Call it flexibility, demand response or load management, he said, but “forward-thinking energy managers are putting time management at the top of their agenda.”

“But harnessing time is not enough,” he said, location is also critical.

Last year, Enel added 8GW of distributed energy generation, he said. Generating energy where it is consumed is known as distributed generation, he said. “But what about consuming energy where it is generated? We call that co-location.”

“When I was a kid in the French Alps, I used to wonder why there were these aluminium plants in remote valleys in the middle of nowhere.”

The companies had decided to add this “massive energy-intensive demand” in the remote valleys to “alleviate grids” and fast-track their power connection, he said. “Co-location is key time location and impact.”

“The last piece of the puzzle is impact,” he said. “How do we ensure we deploy enough renewables fast enough?”

Europe is likely to fall short of its 2030 renewables target according to the International Energy Agency, said Coudurier.
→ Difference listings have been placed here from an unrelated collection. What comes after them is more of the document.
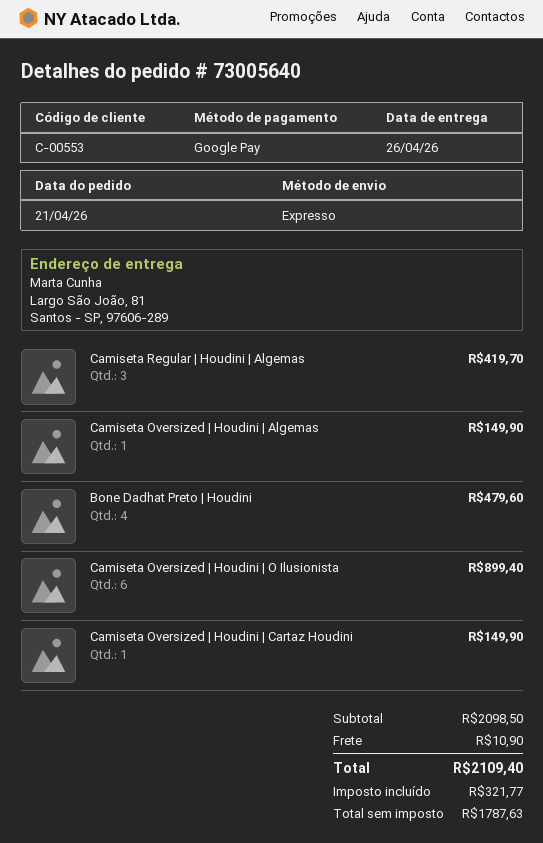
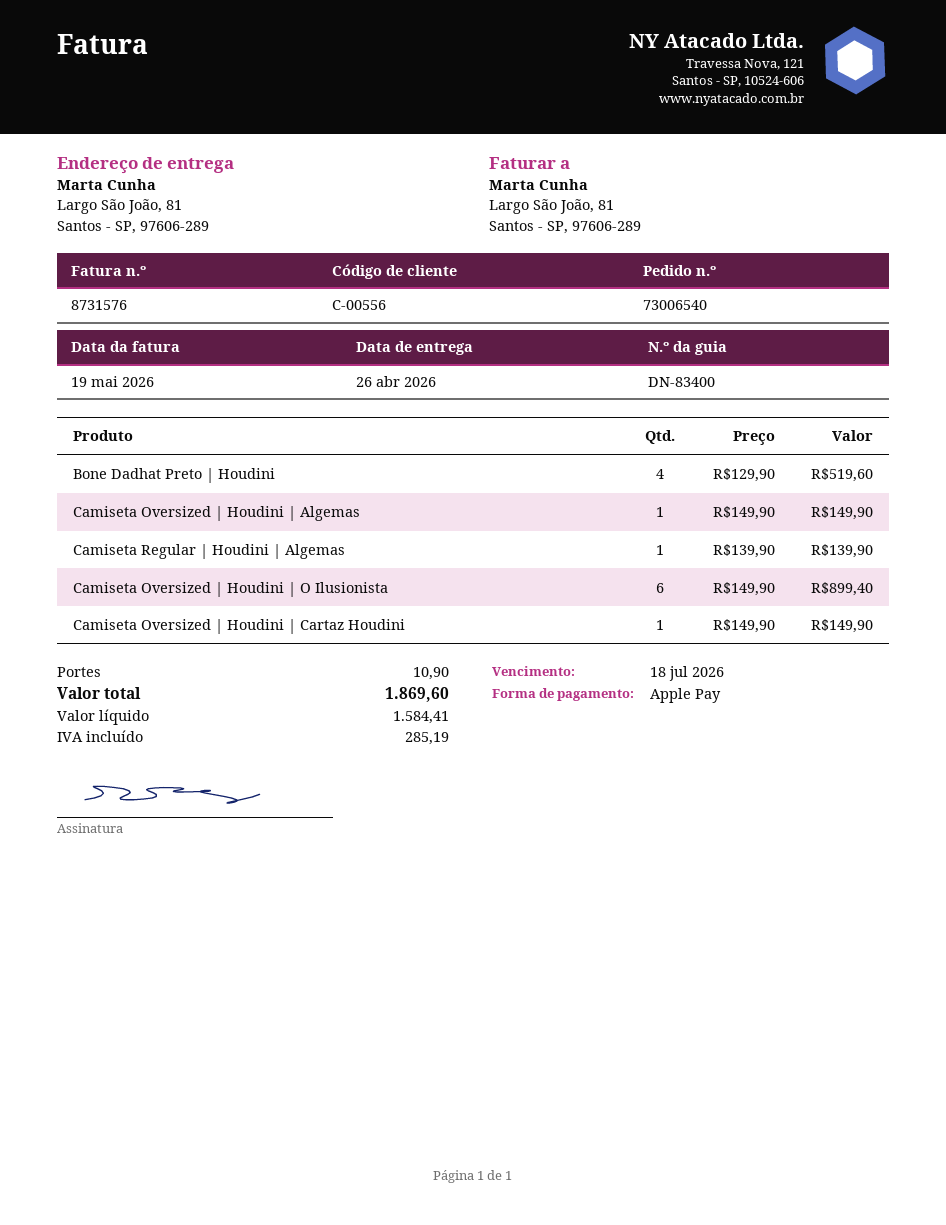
order number: 73005640 -> 73006540
customer number: C-00553 -> C-00556
payment method: Google Pay -> Apple Pay
Camiseta Regular | Houdini | Algemas: 3 for 419.70 -> 1 for 139.90
Bone Dadhat Preto | Houdini: 4 for 479.60 -> 4 for 519.60
net: 1787.63 -> 1584.41
tax: 321.77 -> 285.19
total: 2109.40 -> 1869.60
Twenty per cent of that market capacity is market-driven, he said. “That's our impact as resource.”

“But how can you truly assess the impact of a single deal? For time, we have minutes, hours, and for location, we have coordinates, kilometres or miles.”

“A common proxy that we use is additionality,” he said. “But how do you really measure additionality?”

This remains hard to concretely assess, he said, but impact is nevertheless crucial to ensure the sustainability of the renewables market.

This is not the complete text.